**** SOURCE DATA ****
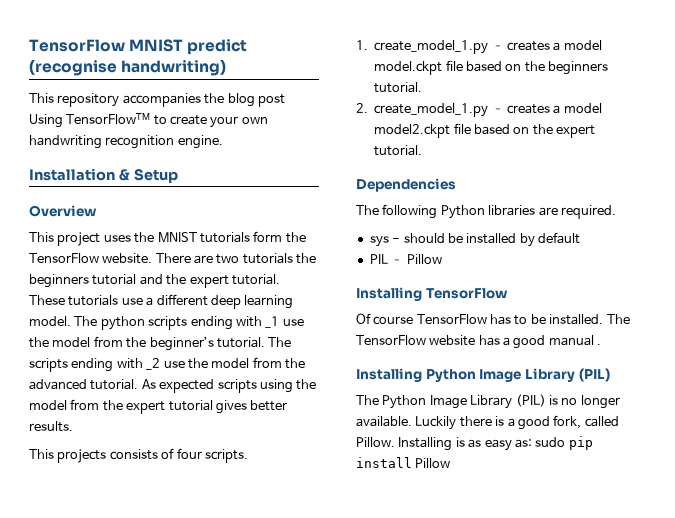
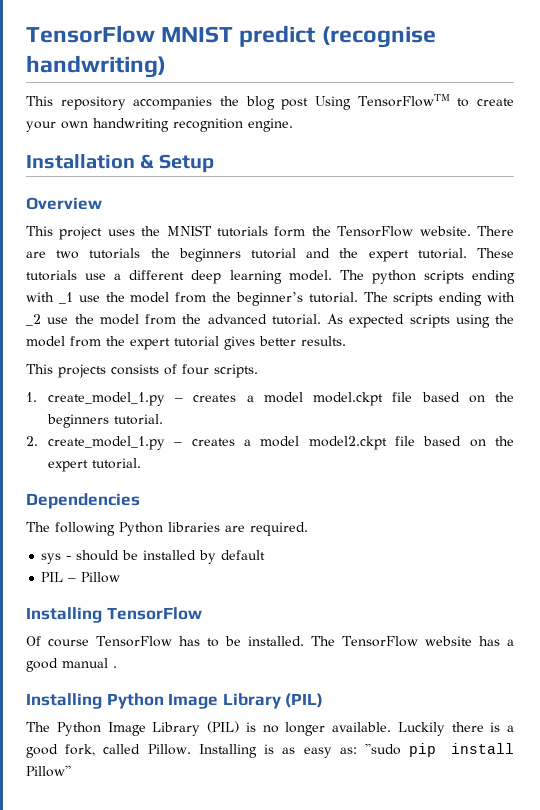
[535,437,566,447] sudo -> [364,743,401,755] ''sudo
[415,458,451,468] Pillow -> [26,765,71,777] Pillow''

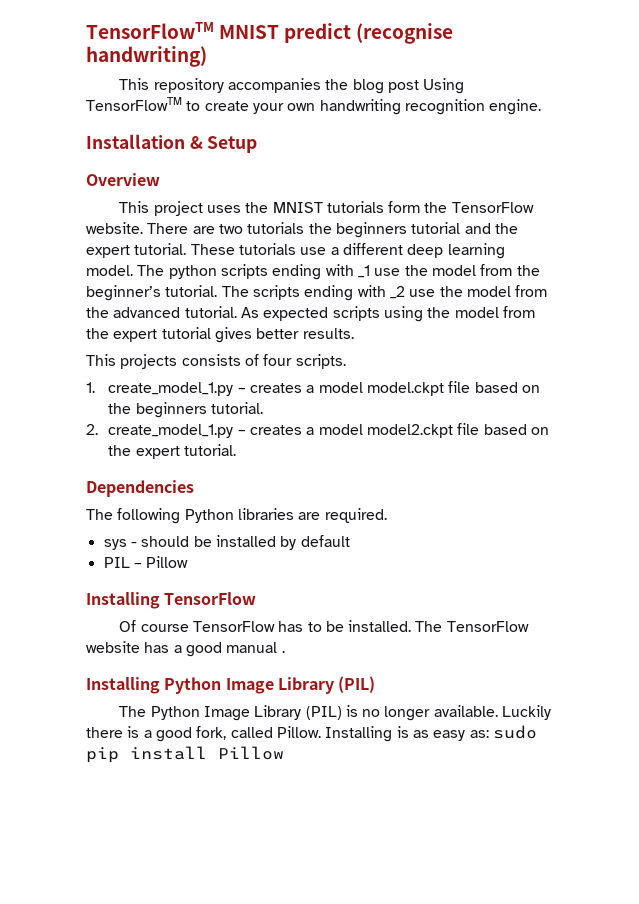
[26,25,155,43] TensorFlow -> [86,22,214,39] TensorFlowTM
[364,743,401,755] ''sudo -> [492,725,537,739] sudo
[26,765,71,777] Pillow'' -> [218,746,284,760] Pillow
****
The result should consist solely of the lines from the one that contains "[364,743,401,755] ''sudo ->" to the last line of the records above, reproduced exactly.

**EXPECTED ANSWER:**
[364,743,401,755] ''sudo -> [492,725,537,739] sudo
[26,765,71,777] Pillow'' -> [218,746,284,760] Pillow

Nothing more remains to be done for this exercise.